9. Angel

36 7 10
                                    

"Abdi, terima kasih banyak atas malam ini."

"Um, i iya.. . tidak masalah" ,

"Apa setelah dari sini, kamu langsung pulang?"

Hening, tidak ada jawaban. Percakapan itu terjadi di depan pintu suatu ruangan. Di sebuah koridor panjang,  yang mana, ada beberapa daun pintu yang melekat pada dinding salah satu koridor tersebut.

"Begitulah." Suara tersebut terhenti sesaat. 'Terima kasih"

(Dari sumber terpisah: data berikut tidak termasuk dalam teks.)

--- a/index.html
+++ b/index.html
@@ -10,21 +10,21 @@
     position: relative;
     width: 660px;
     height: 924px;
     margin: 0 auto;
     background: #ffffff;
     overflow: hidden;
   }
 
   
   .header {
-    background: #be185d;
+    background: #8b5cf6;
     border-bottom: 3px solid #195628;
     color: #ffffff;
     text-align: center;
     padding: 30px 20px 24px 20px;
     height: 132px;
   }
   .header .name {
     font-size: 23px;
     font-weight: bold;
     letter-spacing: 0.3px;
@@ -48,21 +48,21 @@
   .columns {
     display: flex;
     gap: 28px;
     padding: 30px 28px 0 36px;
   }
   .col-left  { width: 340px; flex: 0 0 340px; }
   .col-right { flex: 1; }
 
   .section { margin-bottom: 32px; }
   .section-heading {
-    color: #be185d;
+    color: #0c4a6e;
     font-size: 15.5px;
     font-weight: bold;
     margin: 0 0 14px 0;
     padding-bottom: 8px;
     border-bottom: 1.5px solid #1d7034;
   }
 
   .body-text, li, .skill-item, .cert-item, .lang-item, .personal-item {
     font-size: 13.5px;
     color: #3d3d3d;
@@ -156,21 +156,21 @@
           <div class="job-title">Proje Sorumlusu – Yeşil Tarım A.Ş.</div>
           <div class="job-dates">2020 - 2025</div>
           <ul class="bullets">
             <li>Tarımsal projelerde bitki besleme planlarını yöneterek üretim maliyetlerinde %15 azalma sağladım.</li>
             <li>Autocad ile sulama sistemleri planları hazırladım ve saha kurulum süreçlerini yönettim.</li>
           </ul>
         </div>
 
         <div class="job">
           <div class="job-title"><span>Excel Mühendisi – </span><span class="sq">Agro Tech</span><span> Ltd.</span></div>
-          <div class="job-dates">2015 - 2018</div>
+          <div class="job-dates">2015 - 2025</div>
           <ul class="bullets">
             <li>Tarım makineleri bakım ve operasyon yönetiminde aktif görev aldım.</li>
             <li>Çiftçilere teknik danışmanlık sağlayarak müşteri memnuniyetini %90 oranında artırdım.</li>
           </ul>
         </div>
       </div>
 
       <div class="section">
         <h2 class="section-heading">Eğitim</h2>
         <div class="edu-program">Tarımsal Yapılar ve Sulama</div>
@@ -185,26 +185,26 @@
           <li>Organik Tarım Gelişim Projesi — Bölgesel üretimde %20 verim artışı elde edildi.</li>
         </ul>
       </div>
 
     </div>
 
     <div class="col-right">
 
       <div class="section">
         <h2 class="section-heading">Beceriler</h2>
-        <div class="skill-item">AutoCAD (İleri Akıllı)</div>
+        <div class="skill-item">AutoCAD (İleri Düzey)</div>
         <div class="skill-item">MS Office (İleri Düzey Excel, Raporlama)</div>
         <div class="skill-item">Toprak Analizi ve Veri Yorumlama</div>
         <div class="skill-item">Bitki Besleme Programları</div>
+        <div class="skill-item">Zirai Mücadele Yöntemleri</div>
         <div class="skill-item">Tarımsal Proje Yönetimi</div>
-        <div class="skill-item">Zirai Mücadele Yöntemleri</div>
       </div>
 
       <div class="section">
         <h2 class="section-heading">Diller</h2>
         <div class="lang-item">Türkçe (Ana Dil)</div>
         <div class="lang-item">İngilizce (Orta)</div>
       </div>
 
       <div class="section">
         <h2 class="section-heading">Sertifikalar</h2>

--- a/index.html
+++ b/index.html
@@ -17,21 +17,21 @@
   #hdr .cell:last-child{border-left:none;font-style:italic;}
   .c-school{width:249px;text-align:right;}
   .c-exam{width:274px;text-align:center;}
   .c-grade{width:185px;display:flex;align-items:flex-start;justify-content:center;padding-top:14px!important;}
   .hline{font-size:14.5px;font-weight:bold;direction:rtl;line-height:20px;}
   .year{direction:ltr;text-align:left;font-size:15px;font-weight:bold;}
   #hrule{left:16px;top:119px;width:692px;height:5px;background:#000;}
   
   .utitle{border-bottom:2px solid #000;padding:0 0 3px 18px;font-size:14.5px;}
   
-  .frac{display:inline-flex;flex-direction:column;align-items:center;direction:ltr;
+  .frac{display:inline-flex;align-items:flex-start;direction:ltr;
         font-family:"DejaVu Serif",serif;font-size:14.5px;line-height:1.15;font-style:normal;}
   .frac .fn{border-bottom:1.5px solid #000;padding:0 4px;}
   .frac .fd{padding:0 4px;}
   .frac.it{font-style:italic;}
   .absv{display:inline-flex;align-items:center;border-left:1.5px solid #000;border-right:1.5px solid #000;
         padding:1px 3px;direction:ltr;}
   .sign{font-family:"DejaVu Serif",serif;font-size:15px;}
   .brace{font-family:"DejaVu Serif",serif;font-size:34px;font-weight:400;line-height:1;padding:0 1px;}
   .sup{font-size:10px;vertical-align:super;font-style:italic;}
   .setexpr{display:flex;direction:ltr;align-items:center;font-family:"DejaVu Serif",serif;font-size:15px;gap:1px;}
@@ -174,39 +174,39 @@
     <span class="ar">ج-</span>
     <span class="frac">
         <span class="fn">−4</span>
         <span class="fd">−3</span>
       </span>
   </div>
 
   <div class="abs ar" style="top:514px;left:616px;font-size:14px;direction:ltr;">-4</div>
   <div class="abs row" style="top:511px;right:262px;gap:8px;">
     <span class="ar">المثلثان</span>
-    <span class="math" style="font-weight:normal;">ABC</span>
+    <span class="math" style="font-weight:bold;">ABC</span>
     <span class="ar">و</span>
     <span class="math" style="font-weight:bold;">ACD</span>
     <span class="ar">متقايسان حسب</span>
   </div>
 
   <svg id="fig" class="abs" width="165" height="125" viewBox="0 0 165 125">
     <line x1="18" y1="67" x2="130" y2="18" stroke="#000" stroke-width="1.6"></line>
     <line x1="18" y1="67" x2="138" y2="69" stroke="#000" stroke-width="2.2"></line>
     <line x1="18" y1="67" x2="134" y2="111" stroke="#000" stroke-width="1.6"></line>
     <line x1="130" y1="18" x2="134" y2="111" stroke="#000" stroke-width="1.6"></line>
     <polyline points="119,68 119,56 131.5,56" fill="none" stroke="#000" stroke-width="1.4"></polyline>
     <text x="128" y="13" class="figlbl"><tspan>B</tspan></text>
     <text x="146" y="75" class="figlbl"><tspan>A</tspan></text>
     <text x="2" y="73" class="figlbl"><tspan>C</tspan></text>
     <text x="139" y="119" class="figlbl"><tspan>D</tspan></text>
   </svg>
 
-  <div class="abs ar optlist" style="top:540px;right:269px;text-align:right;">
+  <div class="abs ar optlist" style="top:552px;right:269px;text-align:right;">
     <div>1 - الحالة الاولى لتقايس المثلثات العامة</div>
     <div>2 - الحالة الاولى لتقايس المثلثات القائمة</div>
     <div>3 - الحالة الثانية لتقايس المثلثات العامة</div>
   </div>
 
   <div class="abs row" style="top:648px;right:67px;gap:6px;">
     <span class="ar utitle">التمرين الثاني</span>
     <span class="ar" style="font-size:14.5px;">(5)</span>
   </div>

Lawan bicara sosok itu terdiam. Senyum yang terulas sejak tadi hingga kini belum menghilang. Nampaknya suasana hati sosok itu dalam kondisi yang baik. Dia merasakan desiran aneh namun menyenangkan sedang mengalir lembut di setiap denyut nadinya.

Nampak sosok itu mengerjab. "Terima kasih? Untuk apa? Setahuku tidak ada satu tindakan pun dariku yang pantas diberikan terima kasih."

Kalkulatif, itu yang terasa saat kalimat itu terucap. Itu wajar bila diucapkan oleh seseorang yang memiliki riwayat akademis yang bagus. Setidaknya begitu.

Percakapan itu melibatkan dua sosok, seorang pria, dan seorang gadis. Tampak sang gadis berdiri diantara dinding yang berada di sebelah pintu, dan seorang pria yang berada didepanya. Mereka saling berhadapan. Sesekali, gadis itu menyandarkan punggungnya ke dinding dibelakangnya. Sebelah kakinya terkadang dimainkan, berayun ke depan, dan belakang secara bergantian.

"Entahlah, menonton performa ku di taman, mungkin.." ujar pria itu tidak terlalu yakin. "Atau untuk menemaniku berkegiatan seharian ini."

Menemanimu seumur hidup, aku juga bersedia.

"Bukankah itu wajar." kerlingan nakal tiba-tiba terbit disudut mata gadis itu. "Bukankah aku ini wali kelasmu. Jadi, wajar bukan. Kalau, aku memantau apa saja yang dikerjakan anak didiku, diluar sekolah. Terutama, buat seorang murid dengan absensi alpha yang sudah mengkhawatirkan, seperti dirimu itu, Abdi."

"Betul juga." ucap Abdi seraya mengangguk-anggukan kepala. "Hanya saja, aku berharap, semoga besok tidak ada sebuah artikel di koran sekolah, atau di media sosial yang menyatakan, bahwa seorang wali kelas memaksa seorang muridnya untuk berkencan. Sedangkan murid tersebut masih dibawah umur. Lalu, disitu juga terpampang fotomu yang sedang menggamit lenganku."

Gadis itu tertawa geli, mendengar ucapan Abdi. Sebenarnya, bagi gadis itu, ajakan Abdi hari ini memberinya sebuah pengalaman baru. Tentang bagaimana suasana taman jadi lebih hidup, karena kedatangan Abdi, dan Sora. Bagaimana usaha keras mereka untuk menyenangkan para pengunjung, dan berusaha membaur dengan mereka. Apalagi, saat Savitri, dan Saravi ikut bergabung, tampak Abdi, dan Sora dapat mengimbangi. Padahal, mereka baru saja bermain bersama saat di kedai, yang itu berarti, baru beberapa jam yang lalu. Dan yang penting adalah wajah puas para pengunjung. That was goal and great job.

Tiba-tiba, gadis itu menegakan punggung, melepaskan diri yang sejak tadi bersandar di dinding. "Sepertinya aku mau masuk duluan." ujar gadis itu kepada Abdi.

Abdi mengangguk, kemudian mencondongkan wajahnya ke telinga gadis itu. "Selamat malam Tasya, selamat tidur, semoga mimpi indah." bisiknya, kemudian menarik kepalanya ke posisi semula.

"Selamat malam juga. Kamu hati-hati di jalan, ya."

"Iya."

Abdi kemudian memutar tubuhnya, dan melangkahkan kaki, meninggalkan Tasya. Sedang Tasya, gadis itu masih bergeming. Kakinya masih belum bergeser barang seinci pun dari tempat berdirinya saat ini. Pandanganya masih terkunci pada satu target, punggung Abdi. Dipandanginya punggung dengan tas gitar yang tergantung disana. Menjauh, selangkah demi selangkah. Tidak berselang lama, punggung itu pun menghilang di balik koridor.